Froman became a consultant professor for the University of New Mexico in 1947. He was also chairman of the board for First National Bank of Rio Arriba, scientific director of Douglas Aircraft, director of development for Espanola Hospital, and a member of the Science Advisory Committee on Ballistic Missiles for the Secretary of Defense. He was a fellow of the American Physical Society and American Nuclear Society and a member of the New York Academy of Sciences and the Association of Los Alamos Scientists. He was awarded an honorary degree of Doctor of Laws (LL.D.) by the University of Alberta in 1964. Froman was married with two daughters, Kay and Eva. He died in Santa Fe, New Mexico on September 11, 1997.
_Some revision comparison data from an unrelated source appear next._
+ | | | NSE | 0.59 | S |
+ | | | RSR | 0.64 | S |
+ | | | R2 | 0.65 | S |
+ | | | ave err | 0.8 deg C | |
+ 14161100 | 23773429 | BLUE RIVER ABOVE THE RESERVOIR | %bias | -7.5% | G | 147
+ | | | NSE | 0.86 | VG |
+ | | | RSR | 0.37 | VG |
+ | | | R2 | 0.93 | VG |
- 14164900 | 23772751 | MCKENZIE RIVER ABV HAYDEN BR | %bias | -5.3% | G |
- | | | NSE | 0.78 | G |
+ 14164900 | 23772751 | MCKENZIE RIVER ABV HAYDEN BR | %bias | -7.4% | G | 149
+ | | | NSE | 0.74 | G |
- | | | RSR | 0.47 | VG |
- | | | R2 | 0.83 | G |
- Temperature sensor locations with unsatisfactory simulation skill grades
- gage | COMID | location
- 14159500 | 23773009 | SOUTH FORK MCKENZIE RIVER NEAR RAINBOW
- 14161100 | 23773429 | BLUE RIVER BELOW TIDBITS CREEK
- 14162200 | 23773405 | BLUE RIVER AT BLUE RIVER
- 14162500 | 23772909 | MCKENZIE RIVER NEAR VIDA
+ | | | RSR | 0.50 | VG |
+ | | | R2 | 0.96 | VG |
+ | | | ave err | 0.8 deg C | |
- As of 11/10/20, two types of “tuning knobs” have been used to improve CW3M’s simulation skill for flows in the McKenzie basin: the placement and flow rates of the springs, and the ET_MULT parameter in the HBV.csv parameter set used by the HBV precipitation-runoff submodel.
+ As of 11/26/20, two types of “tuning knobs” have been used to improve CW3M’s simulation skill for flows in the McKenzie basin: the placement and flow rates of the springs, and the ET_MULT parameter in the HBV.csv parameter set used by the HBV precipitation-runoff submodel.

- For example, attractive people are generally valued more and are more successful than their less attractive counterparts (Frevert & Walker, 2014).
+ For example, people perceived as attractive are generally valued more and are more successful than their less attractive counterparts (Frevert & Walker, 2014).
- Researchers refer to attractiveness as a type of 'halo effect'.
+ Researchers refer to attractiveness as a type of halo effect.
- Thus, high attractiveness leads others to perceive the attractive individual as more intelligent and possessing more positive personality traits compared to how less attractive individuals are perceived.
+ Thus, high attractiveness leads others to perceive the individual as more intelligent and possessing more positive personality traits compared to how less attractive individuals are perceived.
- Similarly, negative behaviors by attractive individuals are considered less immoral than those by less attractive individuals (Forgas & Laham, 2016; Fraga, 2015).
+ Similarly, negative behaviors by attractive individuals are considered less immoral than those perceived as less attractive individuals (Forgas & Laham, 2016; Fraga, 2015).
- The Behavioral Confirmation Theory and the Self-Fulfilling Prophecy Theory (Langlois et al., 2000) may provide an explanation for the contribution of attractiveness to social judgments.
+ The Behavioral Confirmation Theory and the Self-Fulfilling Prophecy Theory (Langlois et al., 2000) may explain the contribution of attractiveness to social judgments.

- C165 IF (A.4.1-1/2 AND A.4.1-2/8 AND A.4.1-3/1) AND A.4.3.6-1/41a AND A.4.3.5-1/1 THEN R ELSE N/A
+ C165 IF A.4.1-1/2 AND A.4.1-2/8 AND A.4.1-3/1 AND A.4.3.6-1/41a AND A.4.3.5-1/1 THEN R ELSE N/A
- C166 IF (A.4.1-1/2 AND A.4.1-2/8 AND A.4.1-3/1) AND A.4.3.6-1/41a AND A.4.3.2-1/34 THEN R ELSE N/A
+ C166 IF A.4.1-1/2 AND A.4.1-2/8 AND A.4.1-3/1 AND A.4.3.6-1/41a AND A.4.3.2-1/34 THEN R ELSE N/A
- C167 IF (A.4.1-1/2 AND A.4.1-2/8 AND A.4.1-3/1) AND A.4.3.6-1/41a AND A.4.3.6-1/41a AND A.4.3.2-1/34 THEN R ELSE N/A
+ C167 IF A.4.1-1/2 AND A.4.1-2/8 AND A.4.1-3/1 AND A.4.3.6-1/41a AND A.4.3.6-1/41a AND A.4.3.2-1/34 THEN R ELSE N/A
In 2009, Danny B. Stillman, a former head of intelligence at the Los Alamos National Laboratory, and Thomas C. Reed, a weapons designer at the Lawrence Livermore National Laboratory and a Secretary of the Air Force, published a book titled The Nuclear Express, in which they presented unsubstantiated allegations that an unnamed American scientist, easily identified as Froman, was a KGB spy who gave the Teller-Ulam design to the Soviet Union. "The allegation that Froman was a spy", noted Robert Norris, "is likely to come as surprise to his colleagues and to many others". In a review of Nuclear Express, Norris, Jeremy Bernstein and Peter Zimmerman concluded that it "is an unreliable, often wrong, history of the proliferation of nuclear weapons".